Produção de vinho na região do Dão deverá cair 25%

O Instituto da Vinha e do Vinho perspetiva uma quebra na produção na ordem de 25 por cento na região do Dão. “A principal doença verificada nesta campanha foi o míldio, devido às condições climatéricas do mês de junho e julho (precipitação, orvalhos e temperaturas amenas), com perdas acentuadas de produção”, justificam os técnicos. A produção deverá rondar os 234 mil hectolitros.

A previsão de colheita aponta ainda para uma diminuição de 10 por cento na produção dos vinhos Terras de Cister, em muito influênciada pelo granizo do final de maio, pelas chuvas intensas de junho e por causa de uma onda de calor no mês de julho.
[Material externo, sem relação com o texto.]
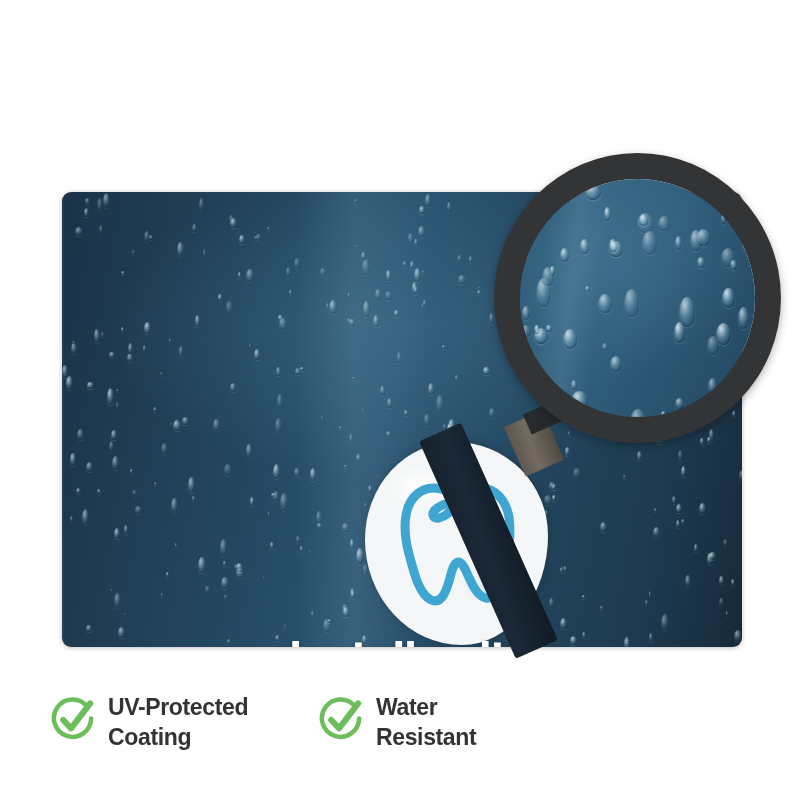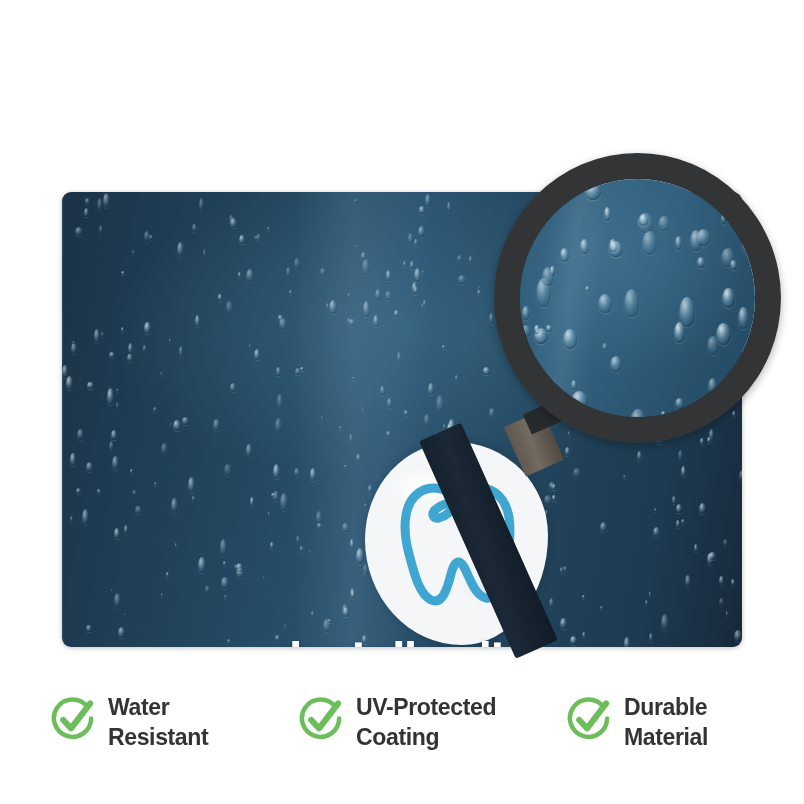--- a/index.html
+++ b/index.html
@@ -691,6 +691,17 @@
 
   <div class="features">
 
+    <div class="feature feature-2">
+      <span class="check-icon">
+        <svg viewBox="0 0 48 48" width="47" height="47" aria-hidden="true">
+          <path d="M38 11 A19 19 0 1 0 42 23" fill="none" stroke="#6cbe5a" stroke-width="4.6" stroke-linecap="round"></path>
+          <path d="M13.5 24.5 L21.5 33 L41 7.5" fill="none" stroke="#6cbe5a" stroke-width="6.2" stroke-linecap="round" stroke-linejoin="round"></path>
+        </svg>
+      </span>
+      <span class="feature-label">UV-Protected
+Coating</span>
+    </div>
+
     <div class="feature feature-1">
       <span class="check-icon">
         <svg viewBox="0 0 48 48" width="47" height="47" aria-hidden="true">
@@ -702,17 +713,6 @@
 Resistant</span>
     </div>
 
-    <div class="feature feature-2">
-      <span class="check-icon">
-        <svg viewBox="0 0 48 48" width="47" height="47" aria-hidden="true">
-          <path d="M38 11 A19 19 0 1 0 42 23" fill="none" stroke="#6cbe5a" stroke-width="4.6" stroke-linecap="round"></path>
-          <path d="M13.5 24.5 L21.5 33 L41 7.5" fill="none" stroke="#6cbe5a" stroke-width="6.2" stroke-linecap="round" stroke-linejoin="round"></path>
-        </svg>
-      </span>
-      <span class="feature-label">UV-Protected
-Coating</span>
-    </div>
-
     <div class="feature feature-3">
       <span class="check-icon">
         <svg viewBox="0 0 48 48" width="47" height="47" aria-hidden="true">

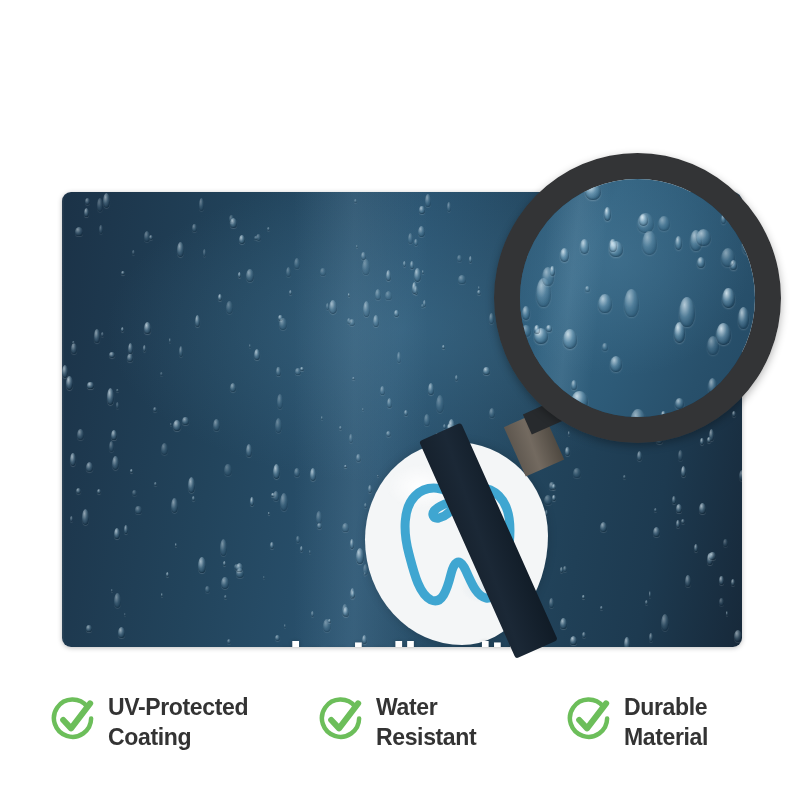--- a/index.html
+++ b/index.html
@@ -713,16 +713,6 @@
 Resistant</span>
     </div>
 
-    <div class="feature feature-3">
-      <span class="check-icon">
-        <svg viewBox="0 0 48 48" width="47" height="47" aria-hidden="true">
-          <path d="M38 11 A19 19 0 1 0 42 23" fill="none" stroke="#6cbe5a" stroke-width="4.6" stroke-linecap="round"></path>
-          <path d="M13.5 24.5 L21.5 33 L41 7.5" fill="none" stroke="#6cbe5a" stroke-width="6.2" stroke-linecap="round" stroke-linejoin="round"></path>
-        </svg>
-      </span>
-      <span class="feature-label">Durable
-Material</span>
-    </div>
 
   </div>
 </div>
No Douro, o OInstituto da Vinha e do Vinho aponta para uma produção semelhante à campanha do ano passado. “Os ataques de míldio foram muito fortes, devido à instabilidade climática: muita humidade no solo provocou uma expansão vegetativa muito rápida, atrasando e dificultando os tratamentos fitossanitários. Junho e julho foram meses chuvosos, criando condições para a propagação desta doença”, esclarecem os técnicos, sublinhando que a vindima deve começar com um atraso de 10 dias face à média da região. “É esperada uma colheita de qualidade”, sublinham ainda.

A nível nacional, prevê-se uma quebra na ordem dos três por cento durante a colheita 2018/2019, fixando-se em 6,5 milhões de hectolitros.